## WORK INSTRUCTION
If the records below hold pictures, omit them, and print exactly the lines from the first line through the line containing "[409,356,438,367] [66,371,114,380] work, otherwise", inclusive.

## PROVIDED ENTRIES
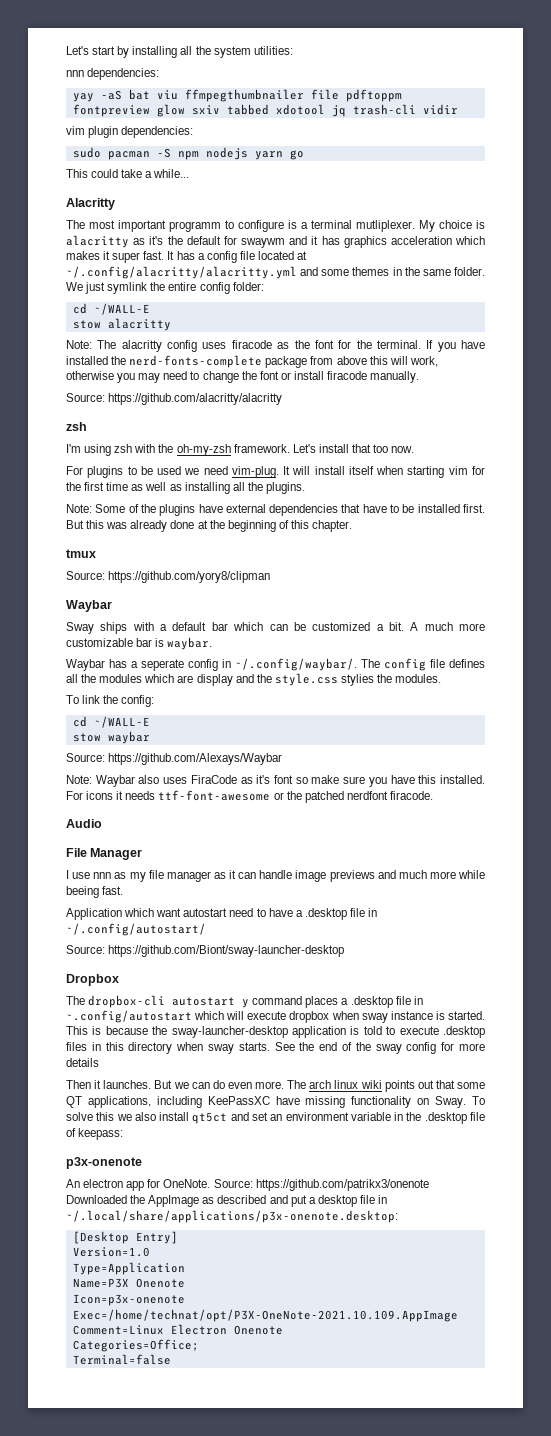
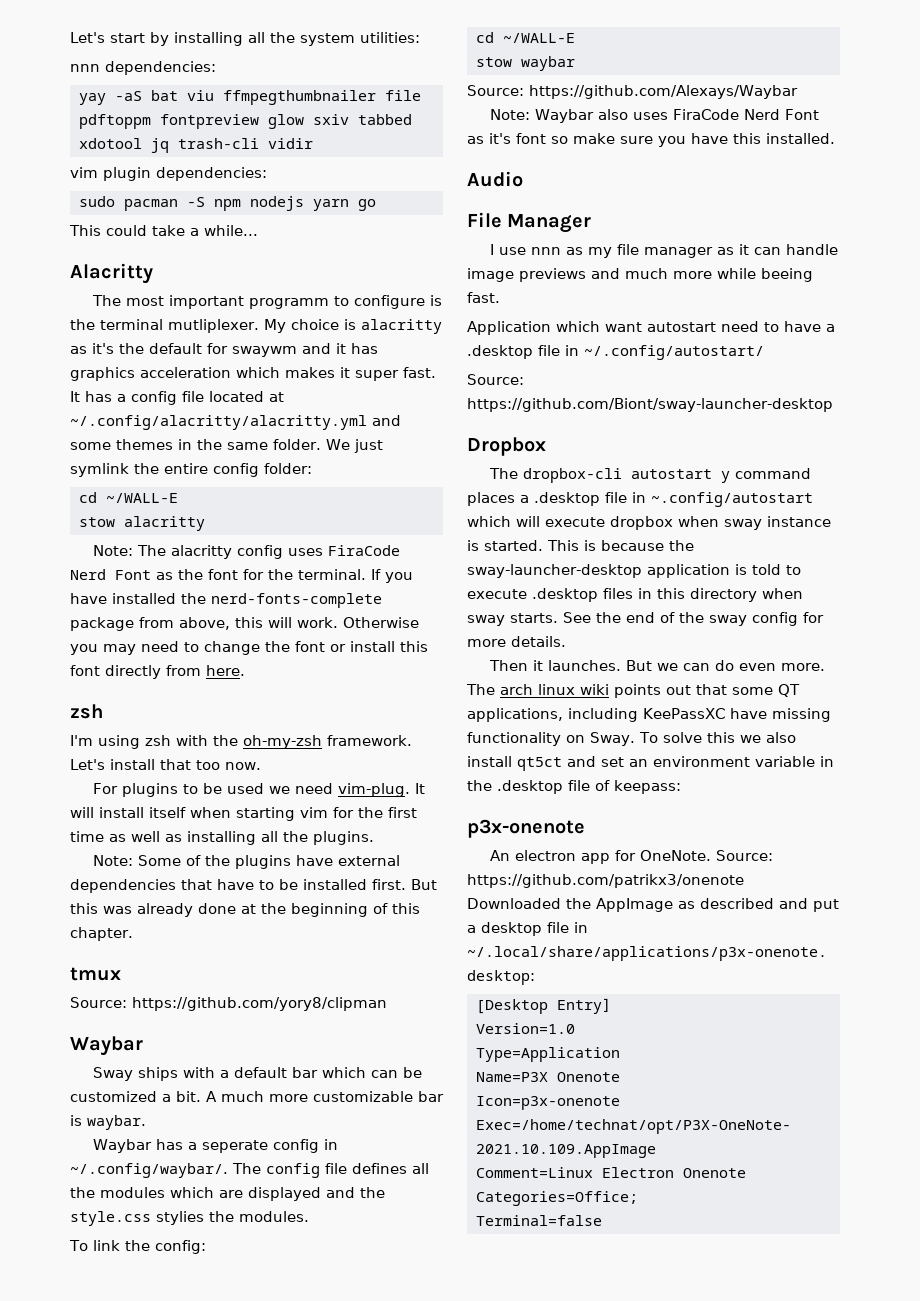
[301,222,308,229] a -> [70,319,95,330] the
[231,340,272,349] firacode -> [328,545,401,556] [70,569,151,580] FiraCode Nerd Font
[336,356,367,365] above -> [179,617,230,630] above,
[409,356,438,367] [66,371,114,380] work, otherwise -> [297,617,419,628] work. Otherwise
[327,371,420,383] [66,393,283,405] firacode manually. // Source: https://github.com/alacritty/alacritty -> [400,641,428,652] [70,665,245,679] this font directly from here.
[196,674,233,686] display -> [248,1187,321,1201] displayed
(237, 779) none -> [744,109,820,120] Nerd Font
[66,790,433,803] For icons it needs ttf-font-awesome or the patched nerdfont firacode. -> (835, 138) none
[66,1058,99,1067] details -> [511,636,566,647] details.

## ANSWER BOX
[301,222,308,229] a -> [70,319,95,330] the
[231,340,272,349] firacode -> [328,545,401,556] [70,569,151,580] FiraCode Nerd Font
[336,356,367,365] above -> [179,617,230,630] above,
[409,356,438,367] [66,371,114,380] work, otherwise -> [297,617,419,628] work. Otherwise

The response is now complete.